Cela montre que si Clinton est élue présidente des Etats-Unis le mois prochain, Washington maintiendra la pression sur le régime communiste malgré les appels à renouer rapidement le dialogue avec Pyongyang pour stopper son programme de développement nucléaire et balistique qui semble avoir atteint un stade avancé.

«Je ne pense pas que nous devons retourner à la table (des négociations) sans avoir obtenu de signaux clairs de la part de la Corée du Nord pour une réduction de ses provocations et une application de ses promesses faites dans le passé sur la restriction de son arsenal nucléaire», a dit Flournoy lors de l’interview donnée le jeudi 13 octobre dans son bureau du Center for a New American Security (CNAS) à l’approche de sa visite en Corée du Sud la semaine prochaine.

«Je pense que la seule façon de les orienter dans cette direction, c’est à travers de nouvelles sanctions, comprenant notamment des pressions de la Chine», a-t-elle poursuivi. «La plus grande partie des activités transfrontalières et des soutiens à la Corée du Nord passent par la Chine. Et sans un tel changement, je ne vois pas comment le régime reviendra sérieusement à la table.» Pour elle, sans aucun engagement de dénucléarisation de la part de Pyongyang, les négociations seraient «une perte de temps».

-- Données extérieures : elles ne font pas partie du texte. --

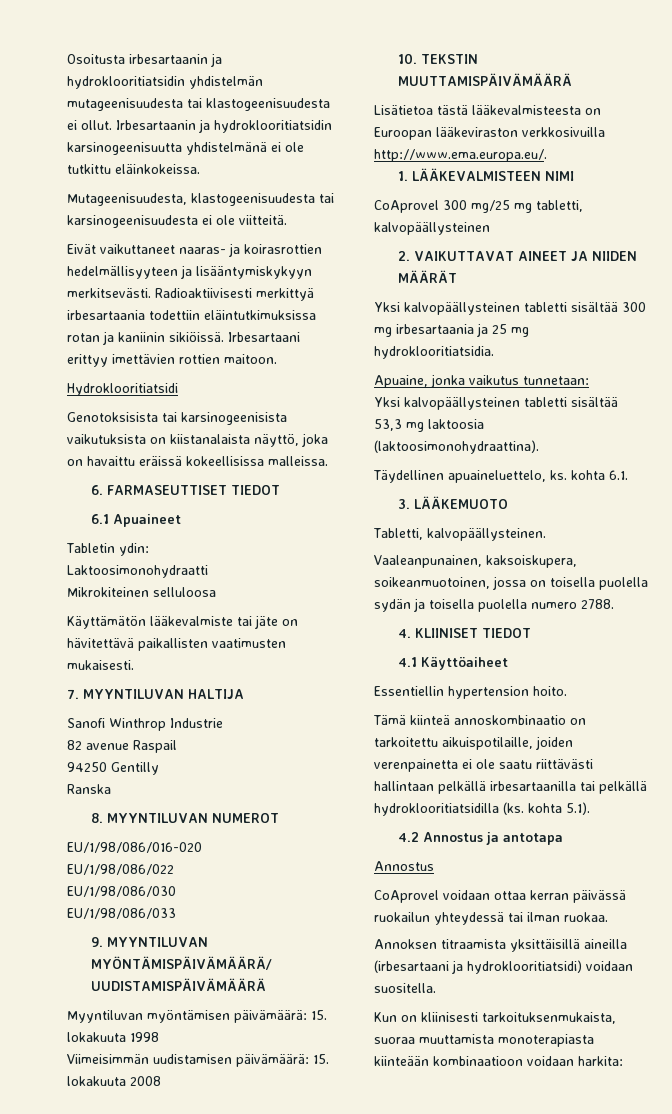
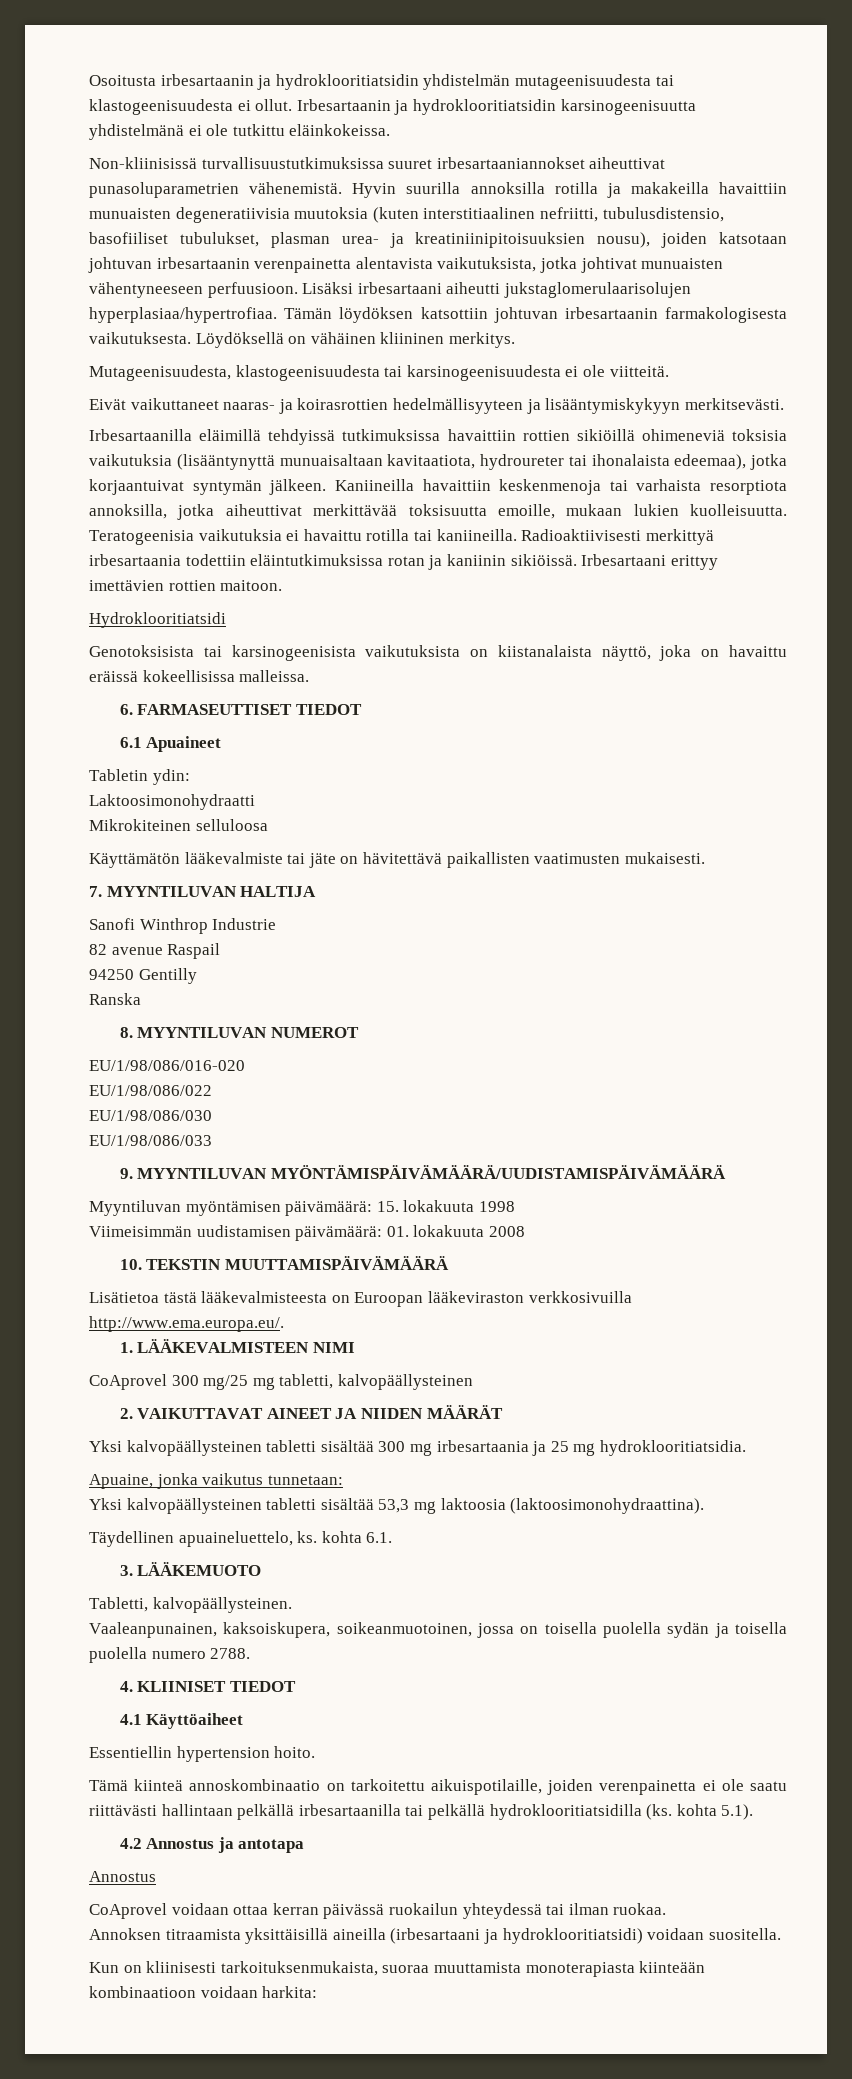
+ Non-kliinisissä turvallisuustutkimuksissa suuret irbesartaaniannokset aiheuttivat punasoluparametrien vähenemistä. Hyvin suurilla annoksilla rotilla ja makakeilla havaittiin munuaisten degeneratiivisia muutoksia (kuten interstitiaalinen nefriitti, tubulusdistensio, basofiiliset tubulukset, plasman urea- ja kreatiniinipitoisuuksien nousu), joiden katsotaan johtuvan irbesartaanin verenpainetta alentavista vaikutuksista, jotka johtivat munuaisten vähentyneeseen perfuusioon. Lisäksi irbesartaani aiheutti jukstaglomerulaarisolujen hyperplasiaa/hypertrofiaa. Tämän löydöksen katsottiin johtuvan irbesartaanin farmakologisesta vaikutuksesta. Löydöksellä on vähäinen kliininen merkitys.
- Eivät vaikuttaneet naaras- ja koirasrottien hedelmällisyyteen ja lisääntymiskykyyn merkitsevästi. Radioaktiivisesti merkittyä irbesartaania todettiin eläintutkimuksissa rotan ja kaniinin sikiöissä.
+ Eivät vaikuttaneet naaras- ja koirasrottien hedelmällisyyteen ja lisääntymiskykyyn merkitsevästi.
+ Irbesartaanilla eläimillä tehdyissä tutkimuksissa havaittiin rottien sikiöillä ohimeneviä toksisia vaikutuksia (lisääntynyttä munuaisaltaan kavitaatiota, hydroureter tai ihonalaista edeemaa), jotka korjaantuivat syntymän jälkeen. Kaniineilla havaittiin keskenmenoja tai varhaista resorptiota annoksilla, jotka aiheuttivat merkittävää toksisuutta emoille, mukaan lukien kuolleisuutta. Teratogeenisia vaikutuksia ei havaittu rotilla tai kaniineilla. Radioaktiivisesti merkittyä irbesartaania todettiin eläintutkimuksissa rotan ja kaniinin sikiöissä.
- Viimeisimmän uudistamisen päivämäärä: 15. lokakuuta 2008
+ Viimeisimmän uudistamisen päivämäärä: 01. lokakuuta 2008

Flournoy répond aux questions dans son bureau du Center for a New American Security (CNAS) à Washington, le 13 octobre 2016.
Questions/réponses

Flournoy répond aux questions dans son bureau du Center for a New American Security (CNAS) à Washington, le 13 octobre 2016.

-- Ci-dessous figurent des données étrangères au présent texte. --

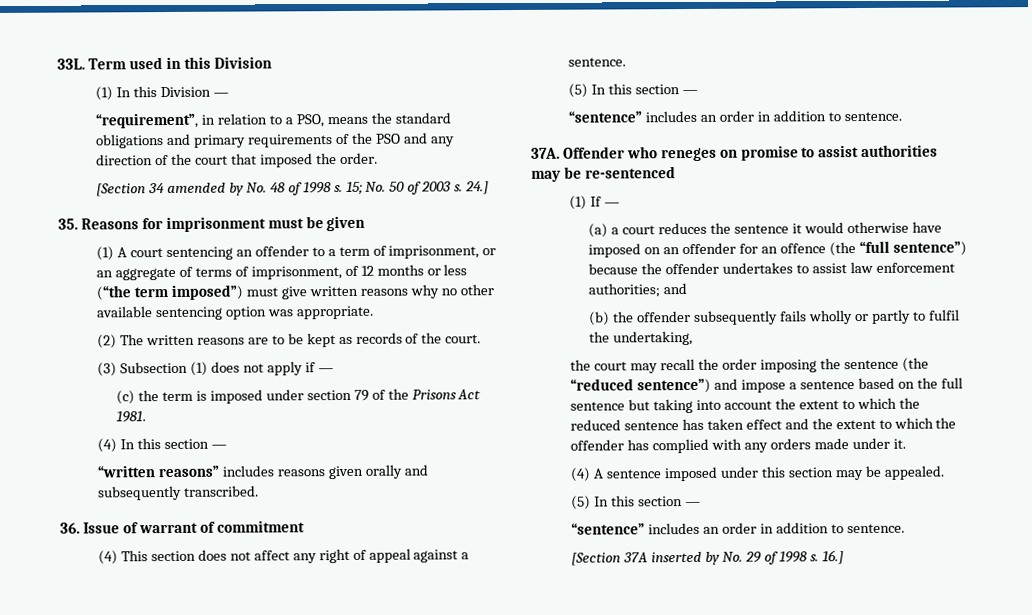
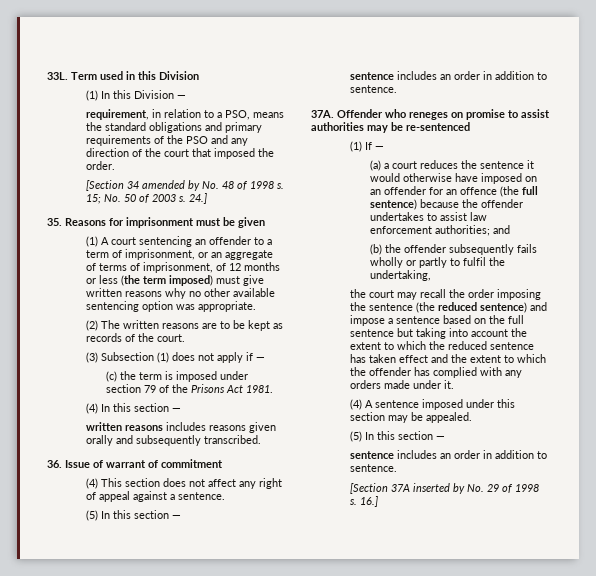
- “requirement”, in relation to a PSO, means the standard obligations and primary requirements of the PSO and any direction of the court that imposed the order.
+ requirement, in relation to a PSO, means the standard obligations and primary requirements of the PSO and any direction of the court that imposed the order.
- (1) A court sentencing an offender to a term of imprisonment, or an aggregate of terms of imprisonment, of 12 months or less (“the term imposed”) must give written reasons why no other available sentencing option was appropriate.
+ (1) A court sentencing an offender to a term of imprisonment, or an aggregate of terms of imprisonment, of 12 months or less (the term imposed) must give written reasons why no other available sentencing option was appropriate.
- “written reasons” includes reasons given orally and subsequently transcribed.
+ written reasons includes reasons given orally and subsequently transcribed.
  (4) This section does not affect any right of appeal against a sentence.
  (5) In this section —
- “sentence” includes an order in addition to sentence.
+ sentence includes an order in addition to sentence.
- (a) a court reduces the sentence it would otherwise have imposed on an offender for an offence (the “full sentence”) because the offender undertakes to assist law enforcement authorities; and
+ (a) a court reduces the sentence it would otherwise have imposed on an offender for an offence (the full sentence) because the offender undertakes to assist law enforcement authorities; and
- the court may recall the order imposing the sentence (the “reduced sentence”) and impose a sentence based on the full sentence but taking into account the extent to which the reduced sentence has taken effect and the extent to which the offender has complied with any orders made under it.
+ the court may recall the order imposing the sentence (the reduced sentence) and impose a sentence based on the full sentence but taking into account the extent to which the reduced sentence has taken effect and the extent to which the offender has complied with any orders made under it.
  (4) A sentence imposed under this section may be appealed.
  (5) In this section —
- “sentence” includes an order in addition to sentence.
+ sentence includes an order in addition to sentence.

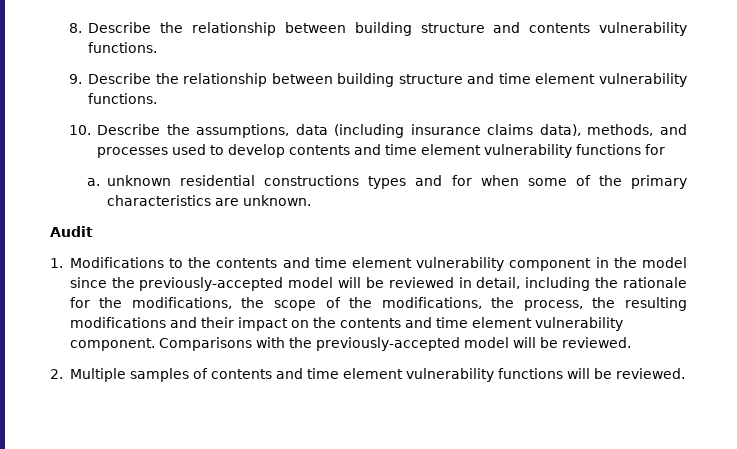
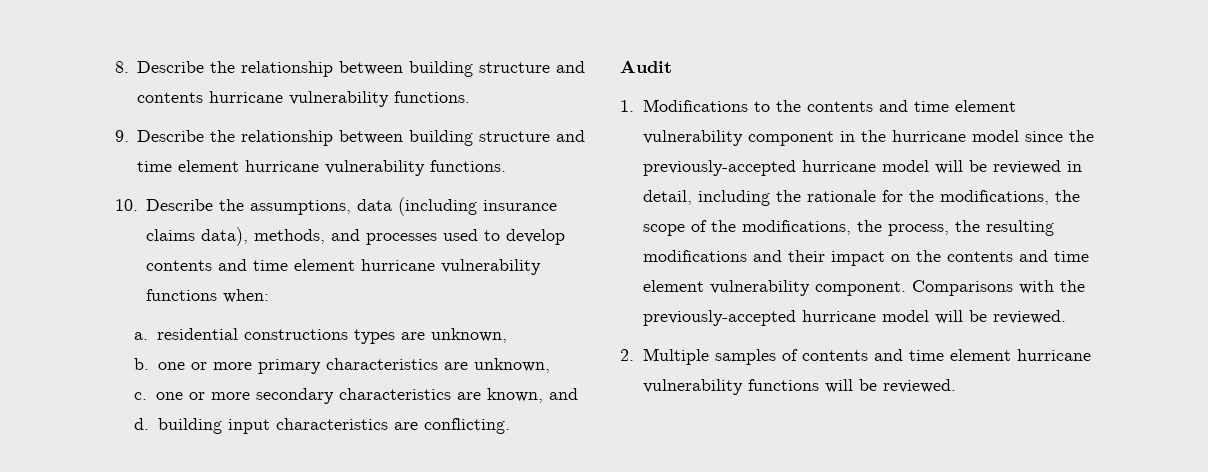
- 8. Describe the relationship between building structure and contents vulnerability functions.
+ 8. Describe the relationship between building structure and contents hurricane vulnerability functions.
- 9. Describe the relationship between building structure and time element vulnerability functions.
+ 9. Describe the relationship between building structure and time element hurricane vulnerability functions.
- 10. Describe the assumptions, data (including insurance claims data), methods, and processes used to develop contents and time element vulnerability functions for
+ 10. Describe the assumptions, data (including insurance claims data), methods, and processes used to develop contents and time element hurricane vulnerability functions when:
- a. unknown residential constructions types and for when some of the primary characteristics are unknown.
+ a. residential constructions types are unknown,
+ b. one or more primary characteristics are unknown,
+ c. one or more secondary characteristics are known, and
+ d. building input characteristics are conflicting.
- 1. Modifications to the contents and time element vulnerability component in the model since the previously-accepted model will be reviewed in detail, including the rationale for the modifications, the scope of the modifications, the process, the resulting modifications and their impact on the contents and time element vulnerability component.
+ 1. Modifications to the contents and time element vulnerability component in the hurricane model since the previously-accepted hurricane model will be reviewed in detail, including the rationale for the modifications, the scope of the modifications, the process, the resulting modifications and their impact on the contents and time element vulnerability component.
- Comparisons with the previously-accepted model will be reviewed.
+ Comparisons with the previously-accepted hurricane model will be reviewed.
- 2. Multiple samples of contents and time element vulnerability functions will be reviewed.
+ 2. Multiple samples of contents and time element hurricane vulnerability functions will be reviewed.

Concernant les attaques préemptives recommandées par certains, Flournoy a répondu que «toutes les options sont possibles». «Mais l’objectif central de notre politique doit être de mettre en place d’autres sanctions et pressions pour que le leadership revienne à la table des négociations et réponde à ses promesses de dénucléarisation.»

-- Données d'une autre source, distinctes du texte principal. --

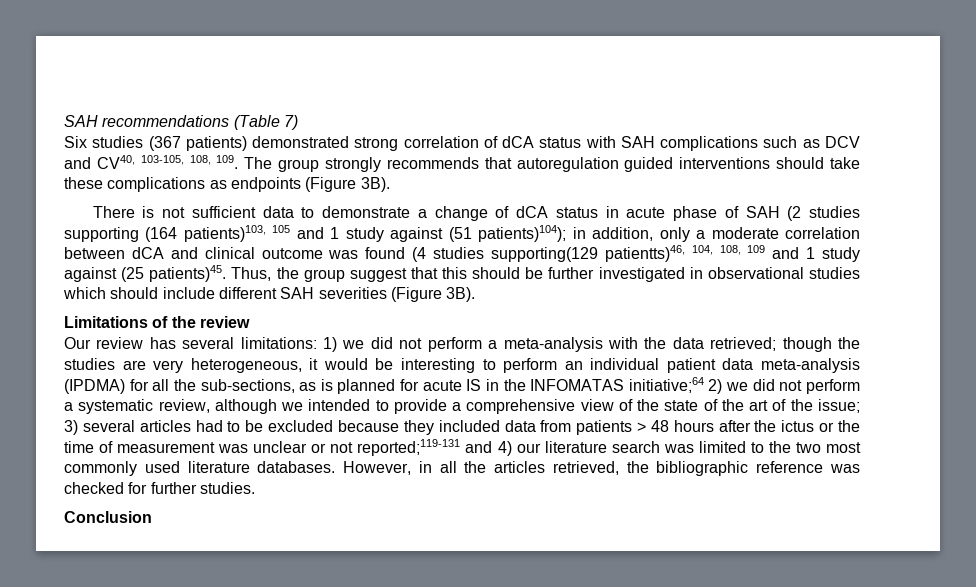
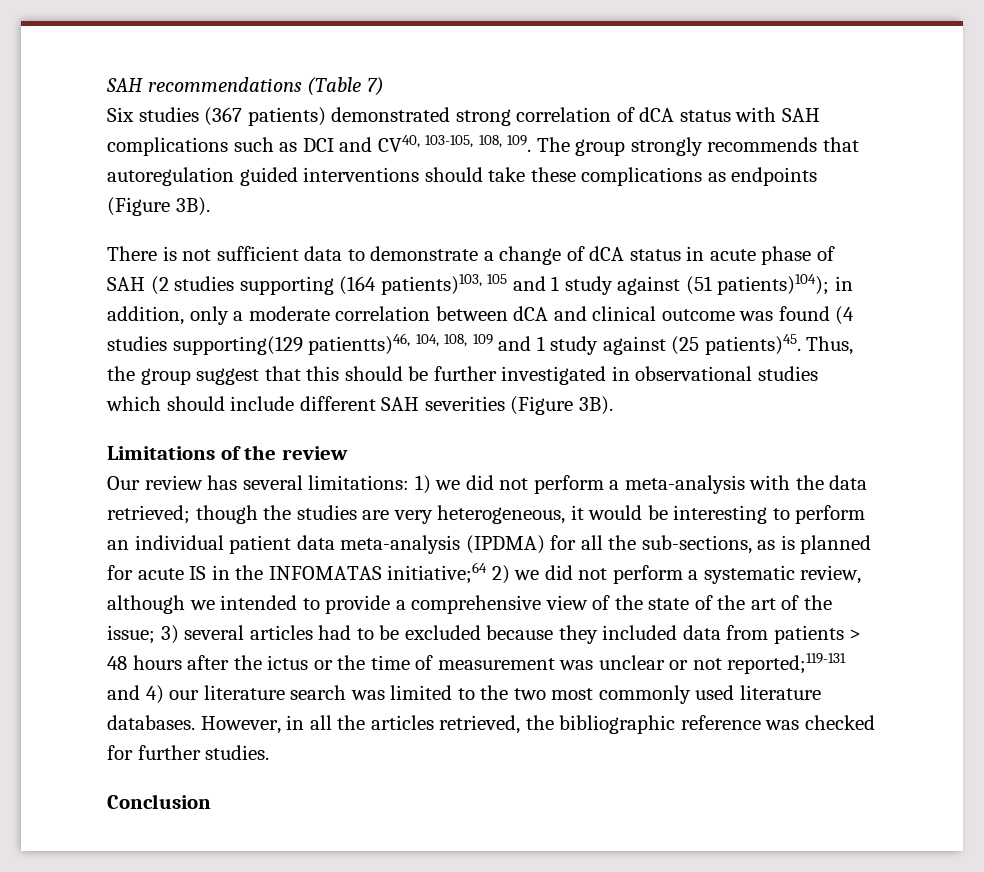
- Six studies (367 patients) demonstrated strong correlation of dCA status with SAH complications such as DCV and CV40, 103-105, 108, 109. The group strongly recommends that autoregulation guided interventions should take these complications as endpoints (Figure 3B).
+ Six studies (367 patients) demonstrated strong correlation of dCA status with SAH complications such as DCI and CV40, 103-105, 108, 109. The group strongly recommends that autoregulation guided interventions should take these complications as endpoints (Figure 3B).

La suspension des approvisionnements en énergies et la restriction du commerce le long de la frontière sino-nord-coréenne constitueraient d’après elle des sanctions efficaces, appelant du même coup les Etats-Unis à pousser Pékin à durcir ses mesures.

«Ils s’inquiètent toujours de faire trop pression sur la Corée du Nord par peur de l’instabilité qui pourrait entraîner un flux de réfugiés à travers la frontière. Cela est leur plus grande peur et c’est compréhensible», a-t-elle dit à propos du gouvernement chinois. «Mais la Chine doit aussi savoir que si elle ne punit pas les provocations nord-coréennes, les Etats-Unis et la Corée du Sud seront obligés de faire plus et de développer ensemble leur capacité de défense.»

D’après elle, la décision d’installer le système de défense antimissile à haute altitude des Etats-Unis (THAAD) sur le territoire sud-coréen en est une illustration. «La raison pour laquelle nous prenons cette mesure est que nous n’avons pas réussi à mettre fin aux provocations nord-coréennes. Si la Chine est vraiment préoccupée par cela, elle doit faire plus pour essayer de réduire les tensions et limiter les provocations de la Corée du Nord.»

Flournoy a averti que la question du THAAD subsistera aussi longtemps que Pyongyang fera des provocations : «Tant que la Corée du Nord aura des missiles nucléaires pouvant atteindre la Corée du Sud, nous ne retirerons pas le THAAD. [...] Le THAAD sert à contrer une menace très réelle et, comme nous sommes alliés, il serait irresponsable de quitter la Corée du Sud sans la protéger des menaces nucléaires potentielles.»

Au cours de l’entretien, Flournoy a souligné à nouveau l’importance de conserver une alliance solide avec Séoul. Selon elle, le gouvernement américain doit faire plus pour rassurer les Sud-Coréens en réaffirmant son engagement à défendre son allié avec «tous les moyens à notre disposition, y compris notre dissuasion nucléaire».